All of these authors make a strong case for thinking that various outer, non-biological elements that are markedly different from internal elements are nevertheless important (indeed, necessary) for specific cognitive tasks and activities. They make a strong case for a high degree of integration. Unfortunately, they fail to make a strong case for treating these integrated external structures as parts of an expanded mind. There is nothing here, as far as I can see, that would alleviate the worry that EMH is based upon a coupling-constitution fallacy. ...

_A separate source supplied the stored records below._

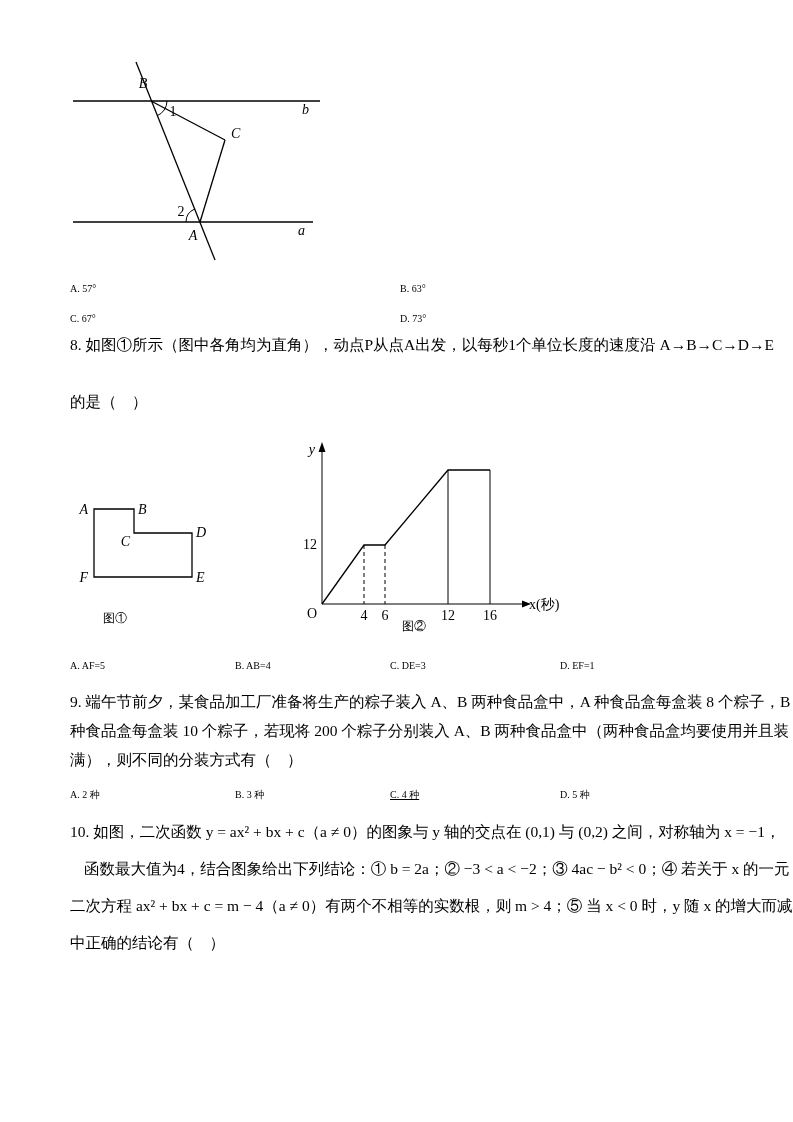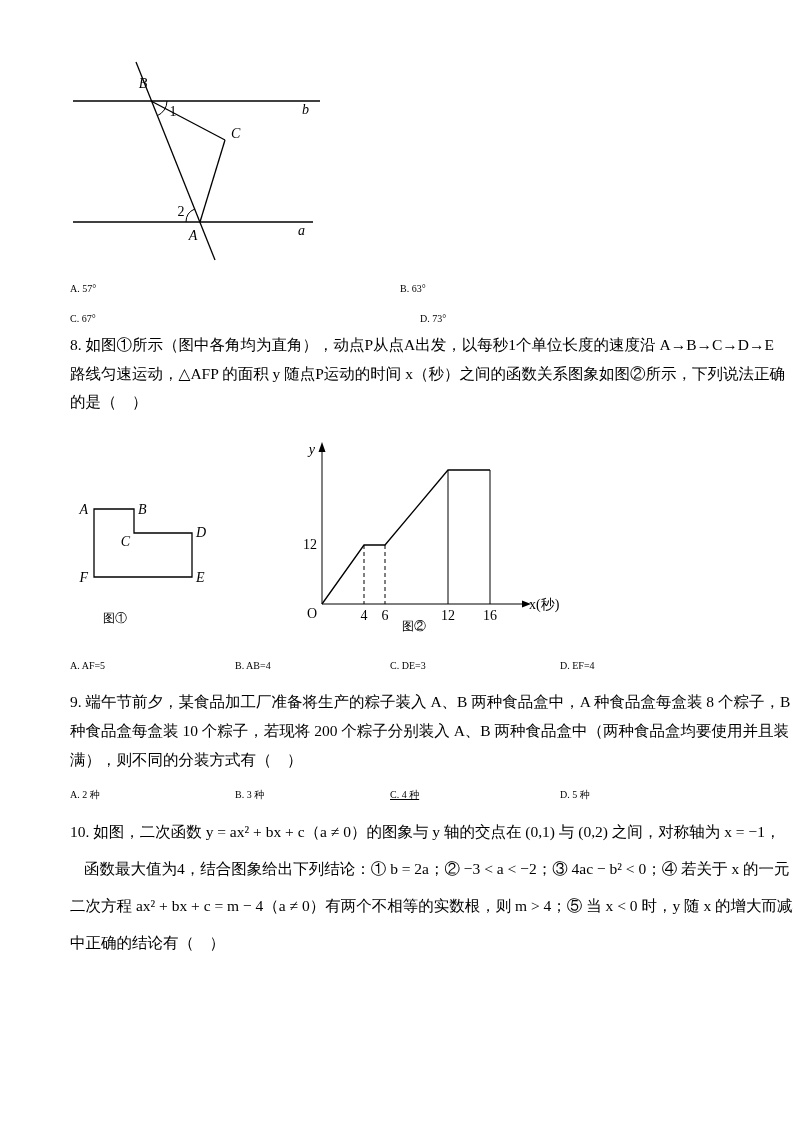"D. 73°" span.abs { margin-left: 20px -> none }
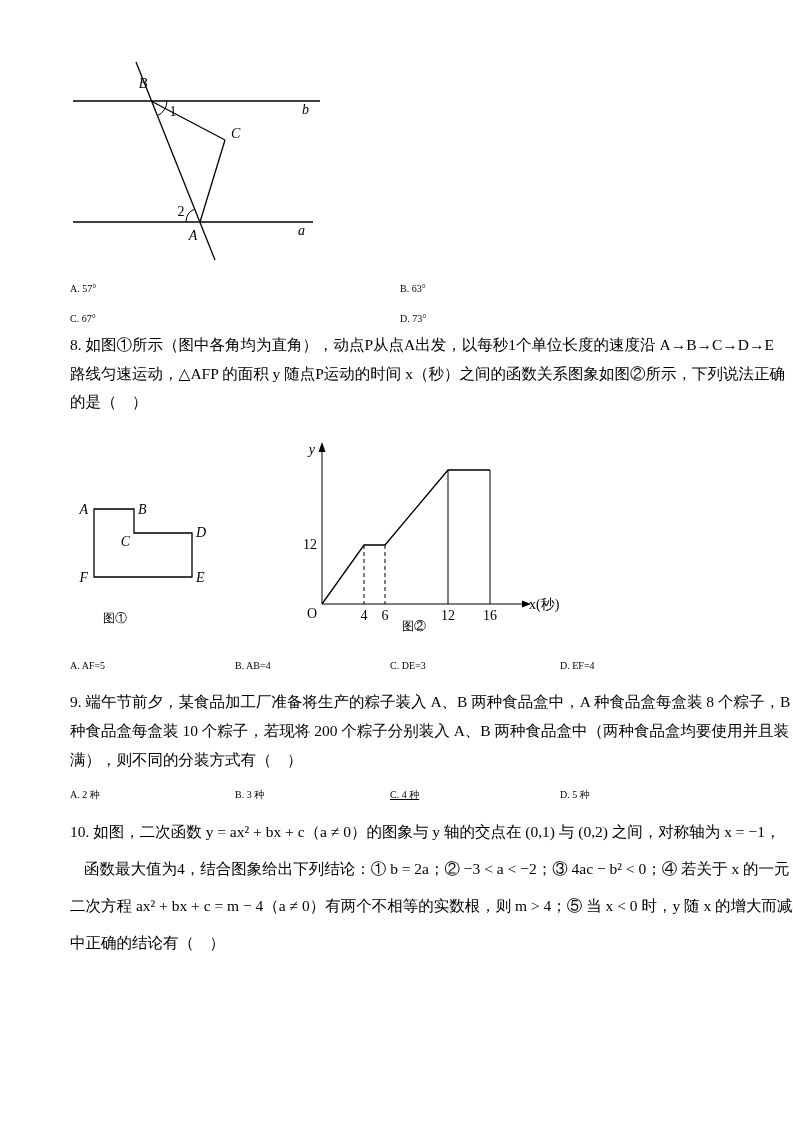"路线匀速运动，△AFP 的面积 y 随点P运动的时间" div.abs { html: <div>路线匀速运动，△AFP 的面积 y 随点P运动的时间 x（秒）之间的函数关系图象如图②所示，下列说法正确</div> -> none }
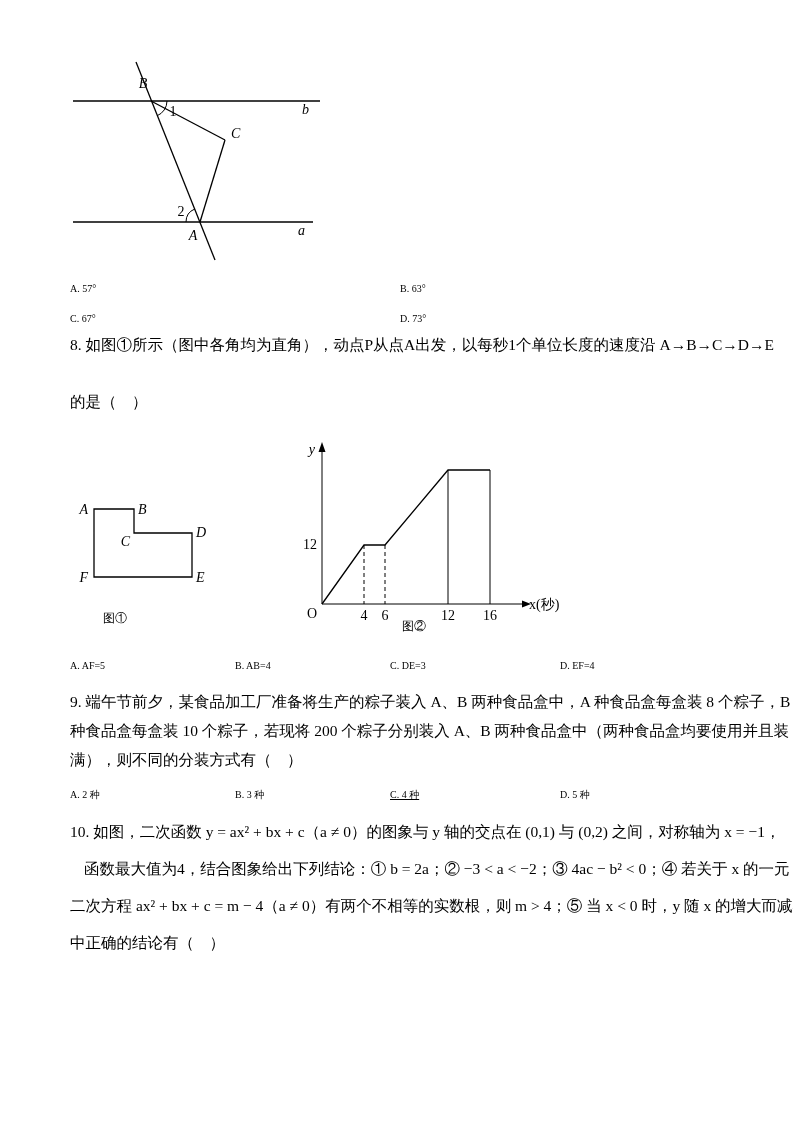"D. EF=4" span.abs { text: 4 -> 1 }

What these authors need, but do not really provide, is an argument for treating external structures as not only important for (and integrated with) cognitive systems during various cognitive tasks -- something Adams and Aizawa are happy to concede -- but for also treating them as actually mental states. Why, for example, should the actor's stage artifacts and props be treated as elements of an expanded cognitive system, instead of as, more conventionally, non-cognitive mnemonic tools that aid the actor's memory? Sutton doesn't really tell us. Menary offers the proposal that external elements are not mere tools because biological minds act upon them and vice versa -- that they are reciprocally integrated with one another. But that is hardly a convincing justification for thinking something is part of something else (when chopping wood, I am reciprocally integrated with an ax, but that doesn't make the ax part of me). ...
In large measure, the essays supporting second-wave EMH in this volume do not answer the coupling-constitution fallacy so much as they simply ignore it.Go, Bill!
It seems to me that it's one thing for the advocates of EC to say that they do not commit the simplistic C-C fallacy, but another to consistently flesh out their case studies in such a way as to respect a fixed set of conditions on coupling "in the right way". When ECists leave out the conditions that are supposed to articulate their idea of "in the right way", it looks like they are trying to skate by on the fallacy.